▸ **What needs to be done**
Restate every record word for word, without the pictures.

▸ **Data for analysis**

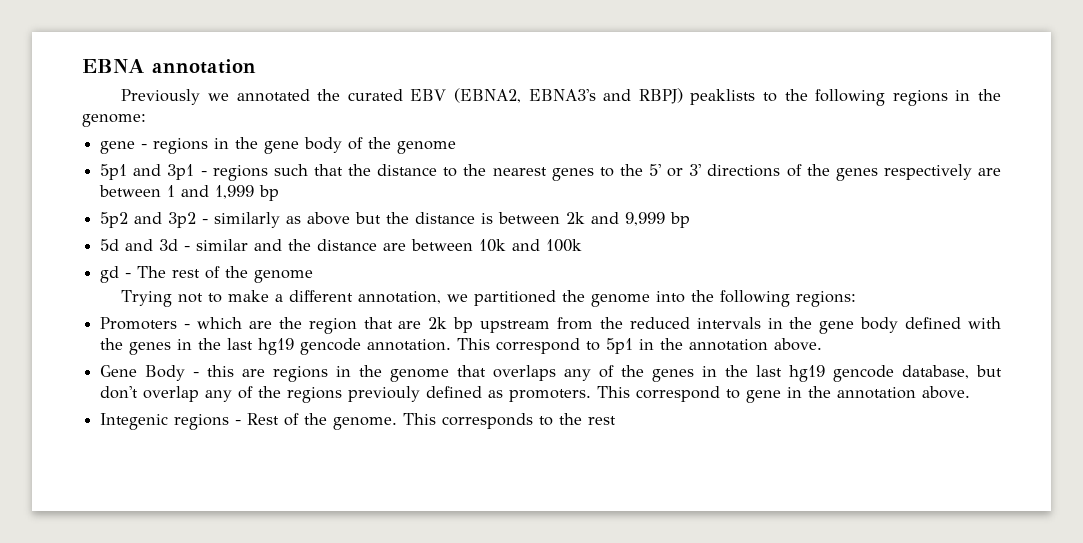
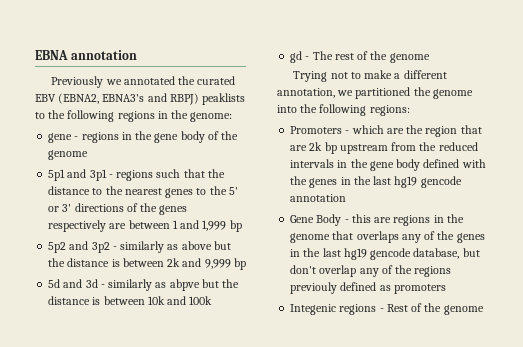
[196,239,407,251] similar and the distance are -> [108,279,240,291] [48,296,101,305] similarly as abpve but the distance is
[367,338,823,354] annotation. This correspond to 5p1 in the annotation above. -> [290,194,347,202] annotation
[509,386,971,403] promoters. This correspond to gene in the annotation above. -> [393,284,446,294] promoters
[333,413,617,430] genome. This corresponds to the rest -> [443,305,484,315] genome

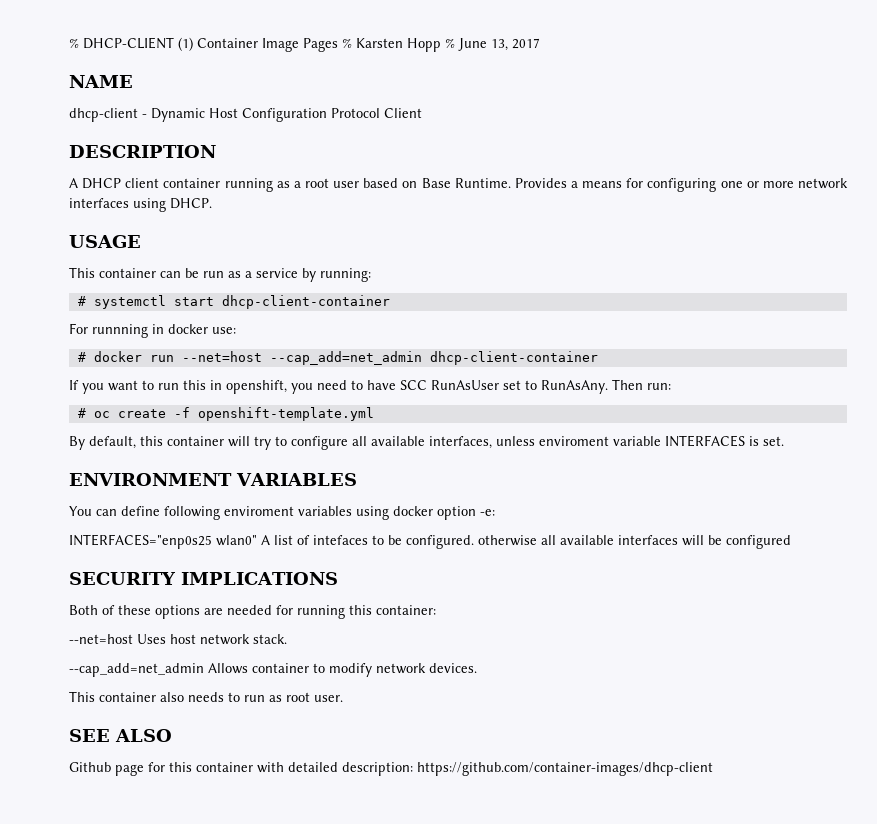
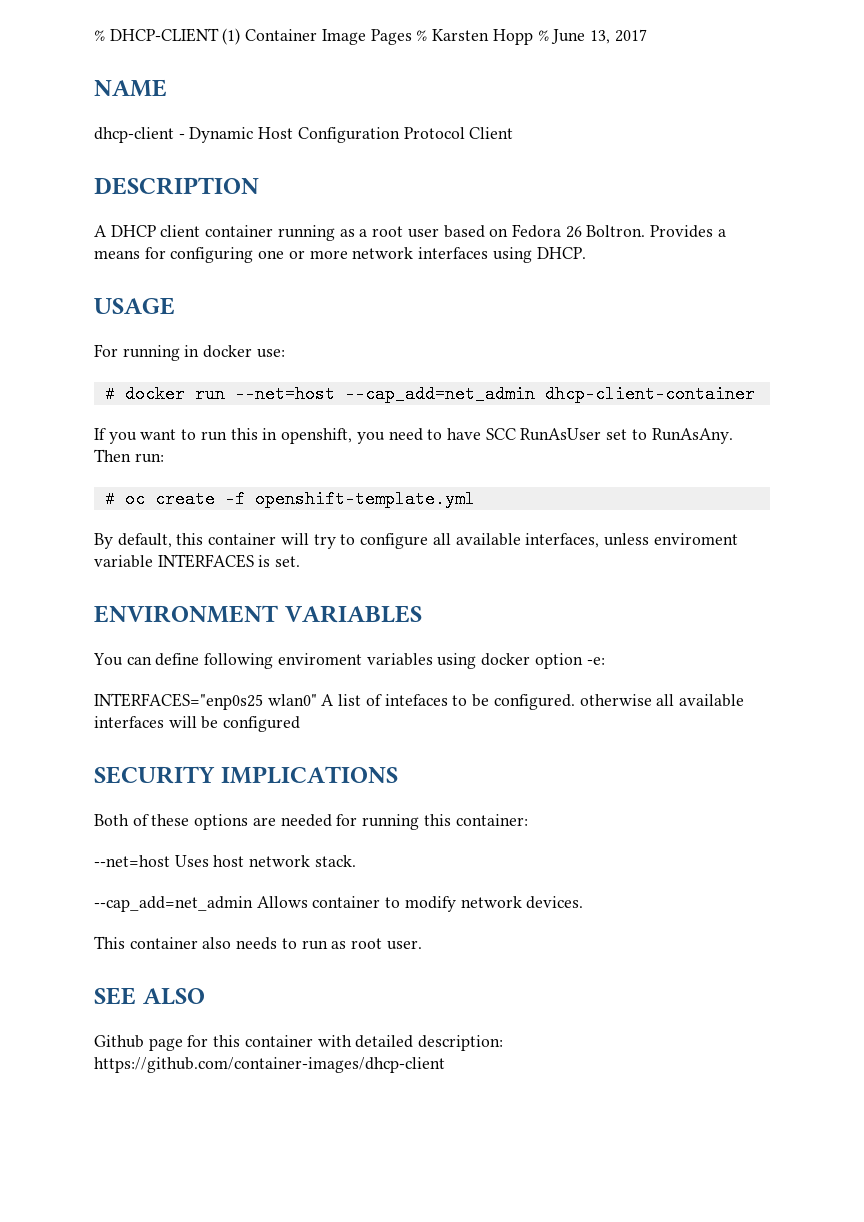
[421,178,511,188] Base Runtime. -> [511,224,646,238] Fedora 26 Boltron.
[69,267,371,282] [77,295,390,309] // This container can be run as a service by running: // # systemctl start dhcp-client-container -> (175, 306) none
[92,324,148,338] runnning -> [122,345,180,361] running

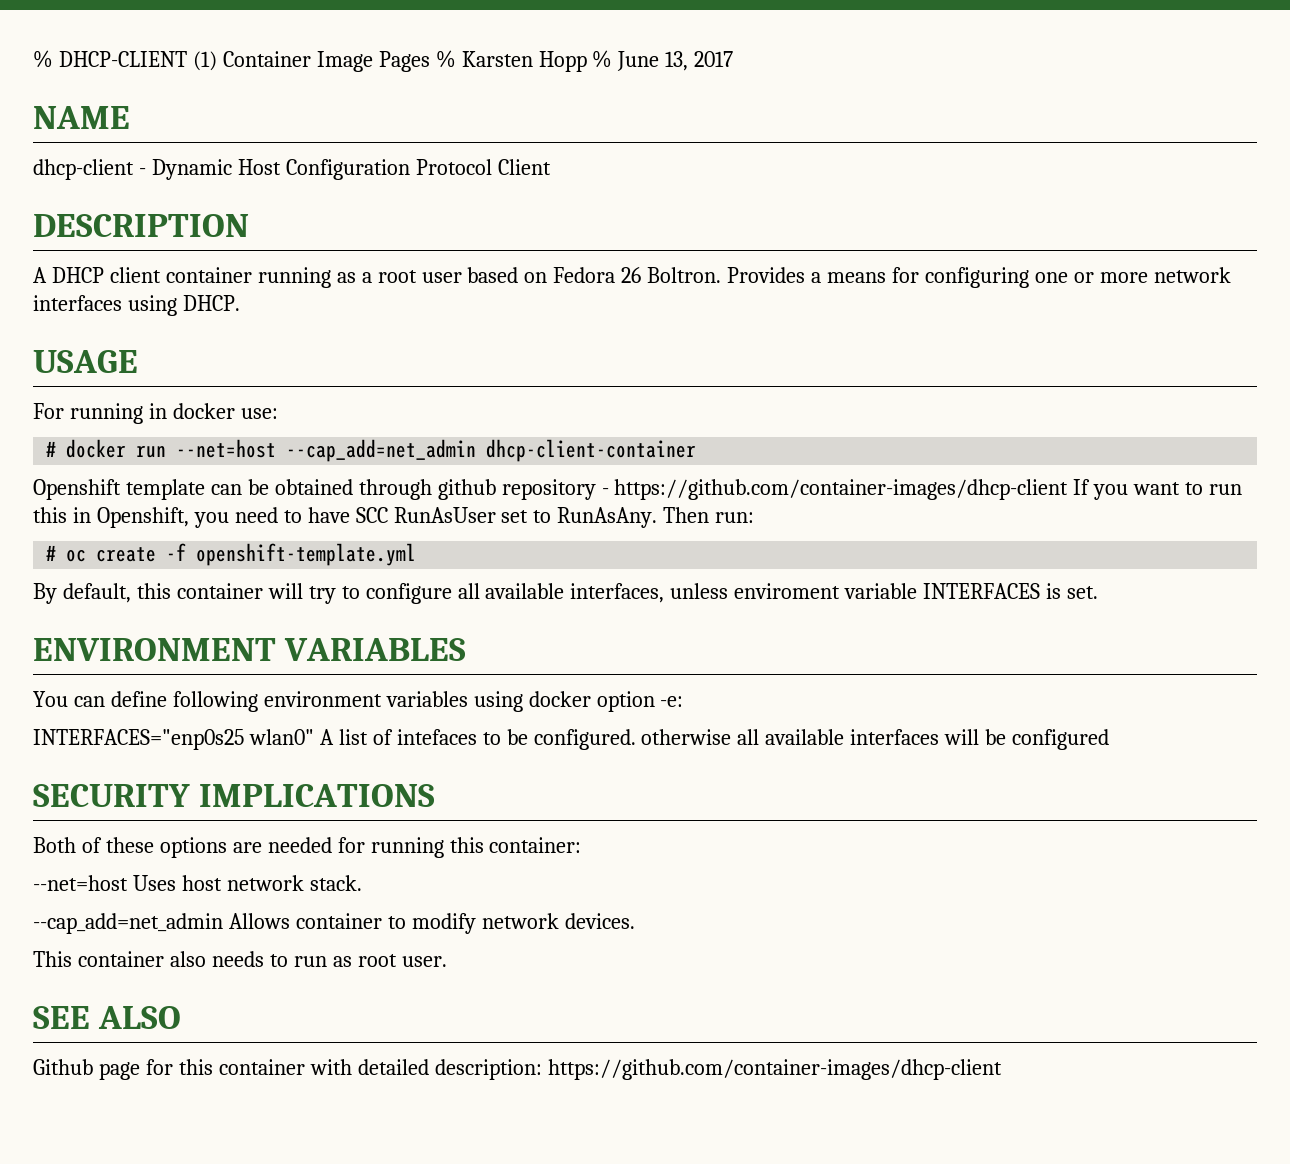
(755, 394) none -> [33,479,1069,500] Openshift template can be obtained through github repository - https://github.com/container-images/dhcp-client
[281,428,353,444] openshift, -> [96,507,189,528] Openshift,
[277,653,362,665] enviroment -> [263,691,382,707] environment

▸ **Result of the exercise**
[196,239,407,251] similar and the distance are -> [108,279,240,291] [48,296,101,305] similarly as abpve but the distance is
[367,338,823,354] annotation. This correspond to 5p1 in the annotation above. -> [290,194,347,202] annotation
[509,386,971,403] promoters. This correspond to gene in the annotation above. -> [393,284,446,294] promoters
[333,413,617,430] genome. This corresponds to the rest -> [443,305,484,315] genome

[421,178,511,188] Base Runtime. -> [511,224,646,238] Fedora 26 Boltron.
[69,267,371,282] [77,295,390,309] // This container can be run as a service by running: // # systemctl start dhcp-client-container -> (175, 306) none
[92,324,148,338] runnning -> [122,345,180,361] running

(755, 394) none -> [33,479,1069,500] Openshift template can be obtained through github repository - https://github.com/container-images/dhcp-client
[281,428,353,444] openshift, -> [96,507,189,528] Openshift,
[277,653,362,665] enviroment -> [263,691,382,707] environment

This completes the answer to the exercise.